■ Exercise details:
Write out again, exactly, the lines below starting at the one with "text-decoration: underline ->" and ending at the one with "none -> <div>Saturday</div>".

* * *

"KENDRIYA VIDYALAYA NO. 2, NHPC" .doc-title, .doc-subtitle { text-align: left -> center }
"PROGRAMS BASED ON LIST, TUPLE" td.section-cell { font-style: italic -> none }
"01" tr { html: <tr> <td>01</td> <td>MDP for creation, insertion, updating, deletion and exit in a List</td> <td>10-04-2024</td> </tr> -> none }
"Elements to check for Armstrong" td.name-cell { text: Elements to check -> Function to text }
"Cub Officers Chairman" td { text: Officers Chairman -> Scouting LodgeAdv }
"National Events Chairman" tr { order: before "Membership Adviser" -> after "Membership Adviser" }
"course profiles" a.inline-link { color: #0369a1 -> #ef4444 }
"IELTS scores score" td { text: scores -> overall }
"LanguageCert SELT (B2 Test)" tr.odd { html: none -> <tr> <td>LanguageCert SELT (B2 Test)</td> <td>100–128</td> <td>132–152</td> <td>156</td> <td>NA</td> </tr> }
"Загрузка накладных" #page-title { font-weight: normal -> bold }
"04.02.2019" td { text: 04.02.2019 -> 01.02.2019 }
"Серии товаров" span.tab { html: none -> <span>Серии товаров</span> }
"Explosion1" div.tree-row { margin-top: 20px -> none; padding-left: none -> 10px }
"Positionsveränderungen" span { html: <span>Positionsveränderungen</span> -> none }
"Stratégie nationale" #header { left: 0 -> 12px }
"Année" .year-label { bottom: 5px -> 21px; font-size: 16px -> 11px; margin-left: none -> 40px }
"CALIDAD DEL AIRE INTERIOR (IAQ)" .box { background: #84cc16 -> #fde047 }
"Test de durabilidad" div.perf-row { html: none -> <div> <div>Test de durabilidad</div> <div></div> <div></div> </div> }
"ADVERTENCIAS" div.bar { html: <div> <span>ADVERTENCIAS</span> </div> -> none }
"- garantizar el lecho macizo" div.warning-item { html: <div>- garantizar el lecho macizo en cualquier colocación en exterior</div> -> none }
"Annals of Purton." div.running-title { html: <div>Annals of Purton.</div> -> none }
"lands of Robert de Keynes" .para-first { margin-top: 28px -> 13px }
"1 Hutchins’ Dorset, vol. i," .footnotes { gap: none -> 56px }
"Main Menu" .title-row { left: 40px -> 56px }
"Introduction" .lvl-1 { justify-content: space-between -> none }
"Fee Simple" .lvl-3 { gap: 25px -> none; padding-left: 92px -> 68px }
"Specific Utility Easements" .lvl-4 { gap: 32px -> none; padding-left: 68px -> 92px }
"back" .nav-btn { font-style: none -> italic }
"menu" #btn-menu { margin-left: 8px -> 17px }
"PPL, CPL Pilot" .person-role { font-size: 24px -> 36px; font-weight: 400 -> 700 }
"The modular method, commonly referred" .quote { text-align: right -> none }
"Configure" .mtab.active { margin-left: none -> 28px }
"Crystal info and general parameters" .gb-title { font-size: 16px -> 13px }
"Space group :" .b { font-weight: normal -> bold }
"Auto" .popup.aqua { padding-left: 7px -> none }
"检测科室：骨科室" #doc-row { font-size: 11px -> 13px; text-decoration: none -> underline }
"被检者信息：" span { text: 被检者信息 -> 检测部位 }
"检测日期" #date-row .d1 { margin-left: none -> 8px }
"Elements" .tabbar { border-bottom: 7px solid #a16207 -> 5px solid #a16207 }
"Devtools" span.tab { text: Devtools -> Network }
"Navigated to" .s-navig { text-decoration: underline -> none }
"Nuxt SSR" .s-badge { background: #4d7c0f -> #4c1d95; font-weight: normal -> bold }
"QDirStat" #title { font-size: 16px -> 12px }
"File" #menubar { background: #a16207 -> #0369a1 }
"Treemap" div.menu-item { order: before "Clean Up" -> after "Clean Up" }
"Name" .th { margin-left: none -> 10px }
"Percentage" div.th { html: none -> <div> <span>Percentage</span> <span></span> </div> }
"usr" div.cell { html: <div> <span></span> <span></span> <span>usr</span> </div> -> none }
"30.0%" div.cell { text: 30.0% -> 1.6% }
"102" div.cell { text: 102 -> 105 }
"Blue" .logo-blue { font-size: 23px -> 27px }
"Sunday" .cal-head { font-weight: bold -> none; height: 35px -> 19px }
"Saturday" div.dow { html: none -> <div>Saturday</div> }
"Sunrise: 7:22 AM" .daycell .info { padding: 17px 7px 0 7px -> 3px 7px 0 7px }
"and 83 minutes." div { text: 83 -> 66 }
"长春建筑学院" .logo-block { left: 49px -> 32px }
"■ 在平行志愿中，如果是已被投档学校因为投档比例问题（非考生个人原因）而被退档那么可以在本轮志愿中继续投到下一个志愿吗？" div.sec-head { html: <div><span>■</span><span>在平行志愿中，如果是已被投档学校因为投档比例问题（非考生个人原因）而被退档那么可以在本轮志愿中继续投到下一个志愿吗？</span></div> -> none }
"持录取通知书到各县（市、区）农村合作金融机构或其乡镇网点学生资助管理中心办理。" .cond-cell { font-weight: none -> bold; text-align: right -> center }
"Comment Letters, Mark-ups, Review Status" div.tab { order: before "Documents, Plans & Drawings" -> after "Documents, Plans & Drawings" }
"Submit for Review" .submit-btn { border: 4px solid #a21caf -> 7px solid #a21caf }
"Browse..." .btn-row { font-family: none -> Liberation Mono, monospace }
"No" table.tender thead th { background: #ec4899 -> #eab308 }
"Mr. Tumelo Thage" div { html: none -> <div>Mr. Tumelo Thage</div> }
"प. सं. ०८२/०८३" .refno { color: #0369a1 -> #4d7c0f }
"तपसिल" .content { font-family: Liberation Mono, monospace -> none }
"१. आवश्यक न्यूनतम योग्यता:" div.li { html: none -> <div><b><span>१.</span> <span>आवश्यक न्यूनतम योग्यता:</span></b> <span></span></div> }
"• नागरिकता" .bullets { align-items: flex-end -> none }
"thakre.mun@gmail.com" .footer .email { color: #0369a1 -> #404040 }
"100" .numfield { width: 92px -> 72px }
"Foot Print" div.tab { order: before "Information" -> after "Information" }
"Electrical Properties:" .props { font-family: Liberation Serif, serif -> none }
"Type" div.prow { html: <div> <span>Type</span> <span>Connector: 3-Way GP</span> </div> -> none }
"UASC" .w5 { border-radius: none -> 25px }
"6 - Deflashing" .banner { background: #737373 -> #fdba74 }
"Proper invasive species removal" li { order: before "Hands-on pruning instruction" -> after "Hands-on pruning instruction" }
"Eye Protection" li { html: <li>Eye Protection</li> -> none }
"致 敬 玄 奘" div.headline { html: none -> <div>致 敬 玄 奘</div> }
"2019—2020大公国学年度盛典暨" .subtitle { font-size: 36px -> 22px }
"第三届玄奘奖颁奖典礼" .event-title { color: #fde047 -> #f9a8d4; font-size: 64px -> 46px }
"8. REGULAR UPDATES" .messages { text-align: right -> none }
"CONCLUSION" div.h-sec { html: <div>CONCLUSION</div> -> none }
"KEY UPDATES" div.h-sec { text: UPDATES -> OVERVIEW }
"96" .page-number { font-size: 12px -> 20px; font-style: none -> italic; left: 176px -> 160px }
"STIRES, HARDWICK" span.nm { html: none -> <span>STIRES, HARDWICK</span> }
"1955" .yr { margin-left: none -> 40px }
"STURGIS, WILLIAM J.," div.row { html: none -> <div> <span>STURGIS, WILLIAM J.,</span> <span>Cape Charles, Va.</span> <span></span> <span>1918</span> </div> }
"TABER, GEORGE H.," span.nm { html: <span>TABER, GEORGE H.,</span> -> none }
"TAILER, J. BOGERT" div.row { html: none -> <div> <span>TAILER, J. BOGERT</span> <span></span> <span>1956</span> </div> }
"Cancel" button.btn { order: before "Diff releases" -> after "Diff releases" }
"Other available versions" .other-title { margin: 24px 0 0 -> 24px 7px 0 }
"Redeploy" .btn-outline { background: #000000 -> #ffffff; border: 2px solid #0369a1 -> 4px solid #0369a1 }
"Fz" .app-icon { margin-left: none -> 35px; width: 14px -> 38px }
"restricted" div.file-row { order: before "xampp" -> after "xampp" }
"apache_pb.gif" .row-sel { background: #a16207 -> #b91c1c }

* * *

■ Response to the exercise:
"Navigated to" .s-navig { text-decoration: underline -> none }
"Nuxt SSR" .s-badge { background: #4d7c0f -> #4c1d95; font-weight: normal -> bold }
"QDirStat" #title { font-size: 16px -> 12px }
"File" #menubar { background: #a16207 -> #0369a1 }
"Treemap" div.menu-item { order: before "Clean Up" -> after "Clean Up" }
"Name" .th { margin-left: none -> 10px }
"Percentage" div.th { html: none -> <div> <span>Percentage</span> <span></span> </div> }
"usr" div.cell { html: <div> <span></span> <span></span> <span>usr</span> </div> -> none }
"30.0%" div.cell { text: 30.0% -> 1.6% }
"102" div.cell { text: 102 -> 105 }
"Blue" .logo-blue { font-size: 23px -> 27px }
"Sunday" .cal-head { font-weight: bold -> none; height: 35px -> 19px }
"Saturday" div.dow { html: none -> <div>Saturday</div> }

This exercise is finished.